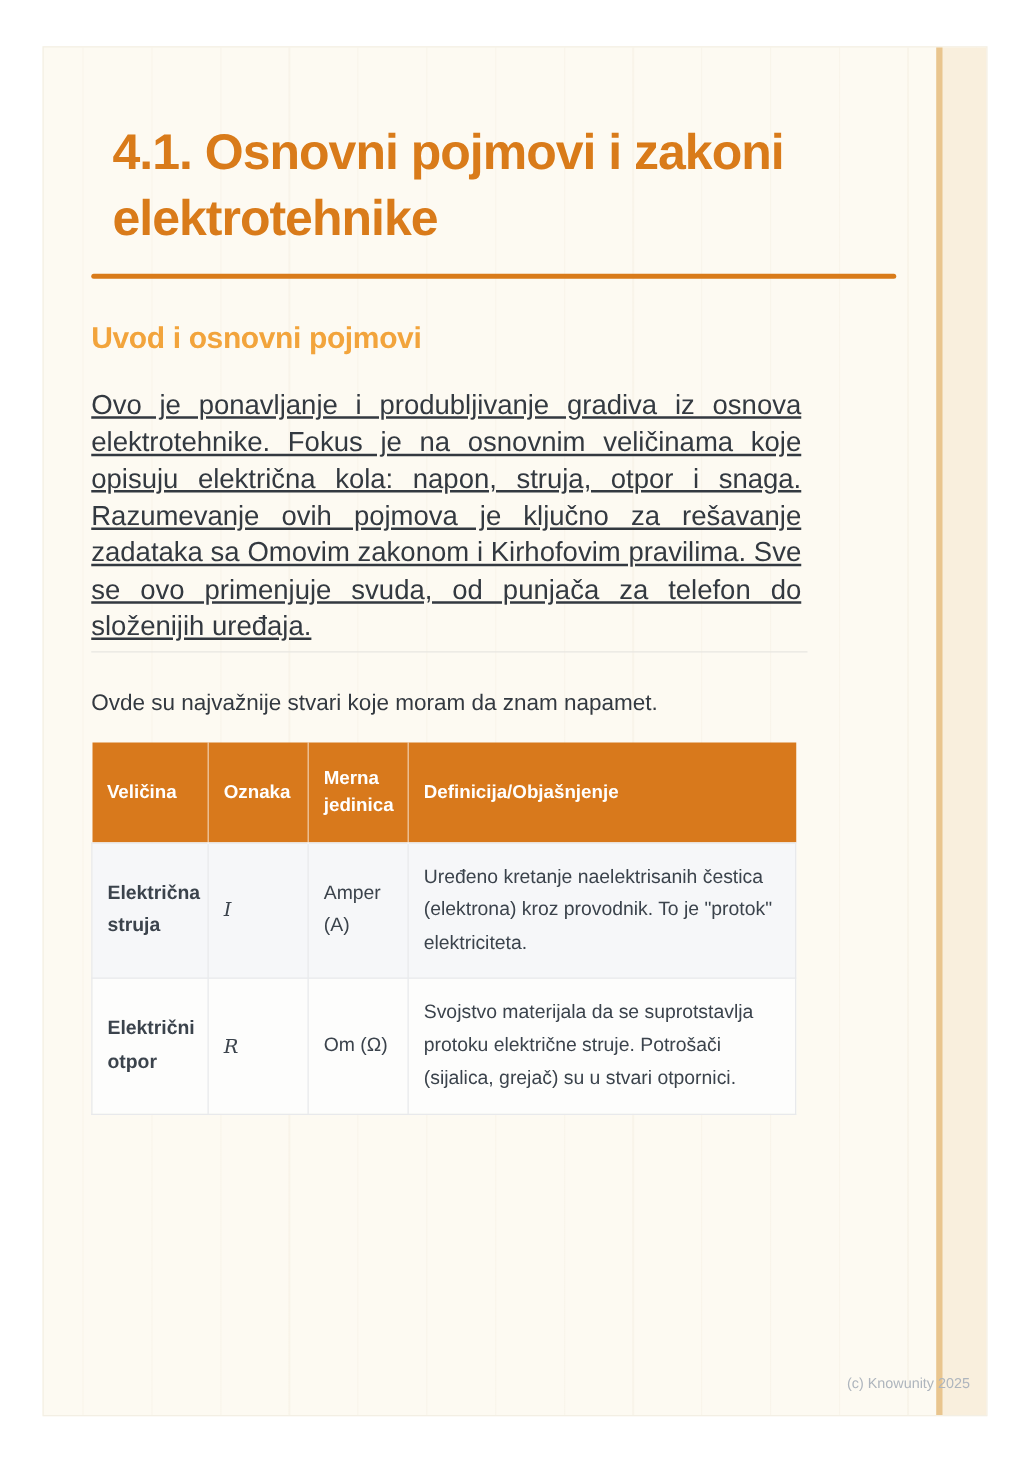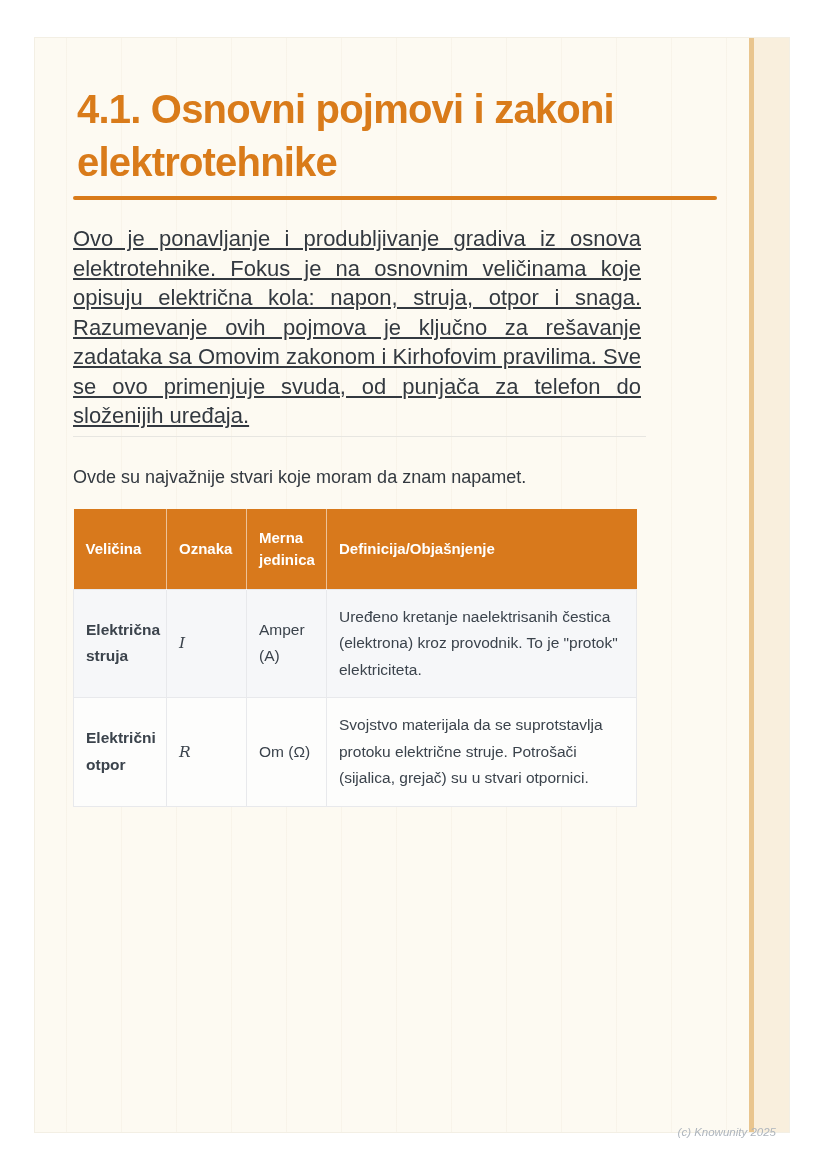--- a/index.html
+++ b/index.html
@@ -38,21 +38,21 @@
     background: #F9EFDD;
     border-left: 5px solid #E9C58E;
     z-index: 1;
   }
   .content {
     position: relative;
     padding: 41px 40px 0 38px;
     z-index: 0;
   }
   h1.page-title {
-    margin: 4px;
+    margin: 17px;
     width: 648px;
     font-size: 40px;
     line-height: 53px;
     font-weight: 700;
     letter-spacing: -0.8px;
     color: #D97B1A;
   }
   .title-rule {
     margin-top: 7px;
     width: 644px;
@@ -134,40 +134,40 @@
   td.symbol-cell {
     font-family: "DejaVu Serif", serif;
     font-style: italic;
     font-size: 16px;
     color: #333B44;
   }
   td.unit-cell { padding-right: 6px; }
   td.def-cell { padding-left: 14px; padding-right: 12px; }
   .copyright {
     position: absolute;
-    top: 1126px;
+    top: 1101px;
     right: 52px;
     font-size: 11.5px;
     color: #AEB5BD;
     z-index: 2;
-    font-style: italic;
   }
 </style>
 </head>
 <body>
 
 <div class="stage">
   <div class="card">
     <div class="edge-strip"></div>
     <div class="content">
 
       <h1 class="page-title">4.1. Osnovni pojmovi i zakoni elektrotehnike</h1>
 
       <div class="title-rule"></div>
 
+      <h2 class="section-heading first">Uvod i osnovni pojmovi</h2>
 
       <p class="body-text">Ovo je ponavljanje i produbljivanje gradiva iz osnova elektrotehnike. Fokus je na osnovnim veličinama koje opisuju električna kola: napon, struja, otpor i snaga. Razumevanje ovih pojmova je ključno za rešavanje zadataka sa Omovim zakonom i Kirhofovim pravilima. Sve se ovo primenjuje svuda, od punjača za telefon do složenijih uređaja.</p>
 
       <div class="divider"></div>
 
 
       <p class="lead-text">Ovde su najvažnije stvari koje moram da znam napamet.</p>
 
       <table class="defs-table">
         <colgroup>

= = =

### Work instructions
Go through the listing above and write out exactly the lines starting with the one holding "font-size: 16px;" and running through the one holding "i osnovni pojmovi</h2>", ends included, and no others.

### Task result
     font-size: 16px;
     color: #333B44;
   }
   td.unit-cell { padding-right: 6px; }
   td.def-cell { padding-left: 14px; padding-right: 12px; }
   .copyright {
     position: absolute;
-    top: 1126px;
+    top: 1101px;
     right: 52px;
     font-size: 11.5px;
     color: #AEB5BD;
     z-index: 2;
-    font-style: italic;
   }
 </style>
 </head>
 <body>
 
 <div class="stage">
   <div class="card">
     <div class="edge-strip"></div>
     <div class="content">
 
       <h1 class="page-title">4.1. Osnovni pojmovi i zakoni elektrotehnike</h1>
 
       <div class="title-rule"></div>
 
+      <h2 class="section-heading first">Uvod i osnovni pojmovi</h2>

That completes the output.